Urokinase pathway and ExtraCellular Matrix remodelling in experimental models of inflammation
ESR8: Saatvik Potluri
Centre National de la Recherche Scientifique – CNRS, Laboratoire Matière et Systèmes Complexes (France)
Supervisors: Dr N. Peyriearas, co-supervisors: local: Dr M. Frain, external: academic: G. Lutfalla (P1, UM), non academic: F. Schmitt (Zeiss)

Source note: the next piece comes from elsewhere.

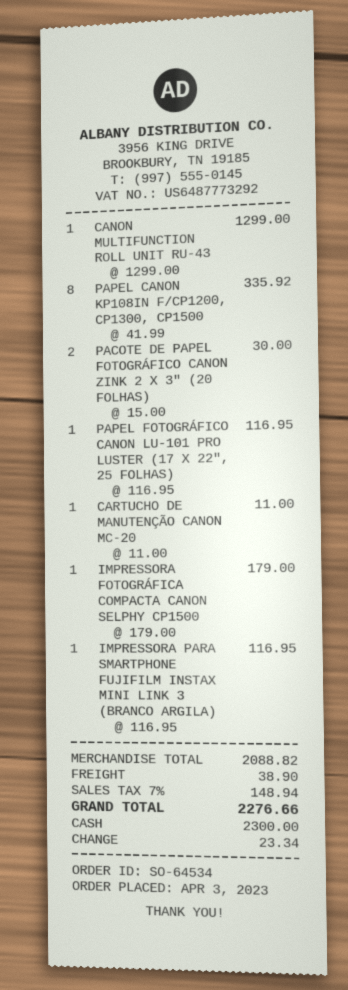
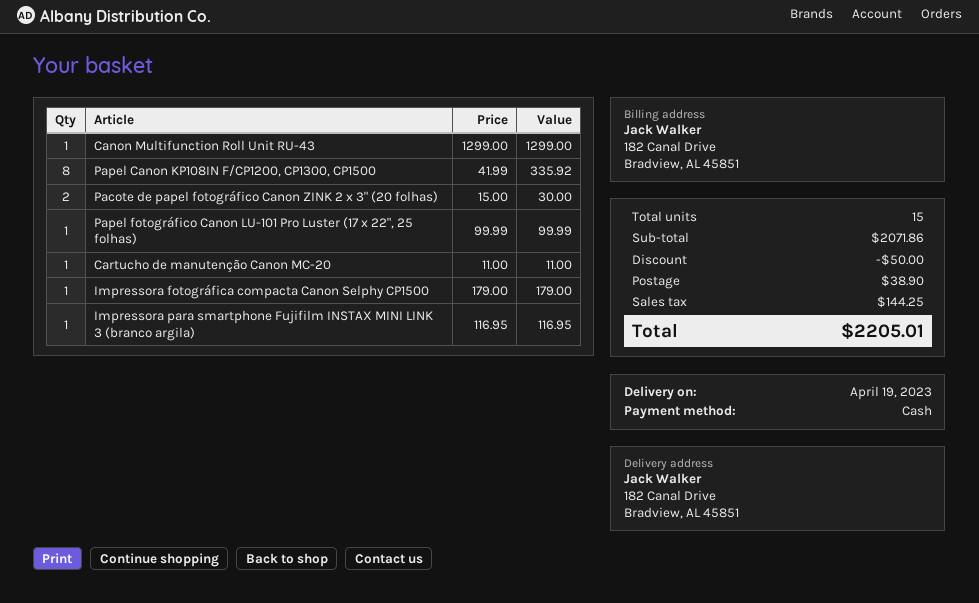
PAPEL FOTOGRÁFICO CANON LU-101 PRO LUSTER (17 X 22", 25 FOLHAS): 1 x 116.95 = 116.95 -> 1 x 99.99 = 99.99
subtotal: 2088.82 -> 2071.86
discount: none -> 50.00
tax: 148.94 -> 144.25
total: 2276.66 -> 2205.01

Objectives: Investigate RNA and protein expression patterns in toto with single cell resolution for urokinase uPA, its inhibitors PAIs and its receptor uPAR (soluble & mb bound) in response to inflammatory episodes evoked by different triggers (infectious and non-infectious) in wild type and perturbed conditions. The activity of uPA will be tuned spatially and temporally with the photoactivation of its caged inhibitor B428. Modulate locally the genetic expression of the Urokinase pathway components with optogenetic tools (cyclofen-OH uncaging). Correlate these data with extracellular matrix remodelling and activated neutrophil and macrophage behaviours. To this end, we shall exploit high resolution in vivo imaging over protracted time periods to accurately map the inflammatory process using fluorescent staining with specific nanobodies and transgenic reporters. Because all metazoans rely on ECM or their functional homologs for the integrity of tissues and on ECM remodeling to allow cells to migrate and tissues to form, we may consider other experimental models of more primitive metazoans to complement our zebrafish work.
Expected Results: 1) Spatiotemporal expression patterns (quantitative multiplex fluorescent RNA in situ hybridization and immnucytochemistry with specific nanobodies) of Urokinase and the component of its pathway during inflammatory episodes (infectious and non-infectious). 2) Highlight their contribution to extracellular matrix remodelling and cell behaviours in wild type and mutant backgrounds (impaired expression of uPA pathway components, optogenetics or inhibitors). 3)Drug interfering (screens) 4) Highlight the evolutionary origin.
Secondments: Academic: P1 Montpellier: Dr L. Yatime, Month 20, 1 month, 3D structures; P4 STUBA: Z. Kriva, Month 24, 1 month, image analysis; P13 RUMC: P. Friedl, Month 30, 1 month, multimodal imaging. Industrial: P12 Acquifer: Dr. J. Gehrig, Month 24, 1 month, screens; P14 LaVision BioTec: Dr. J. Heidelin, Month 18, 1 month, new microscope setup.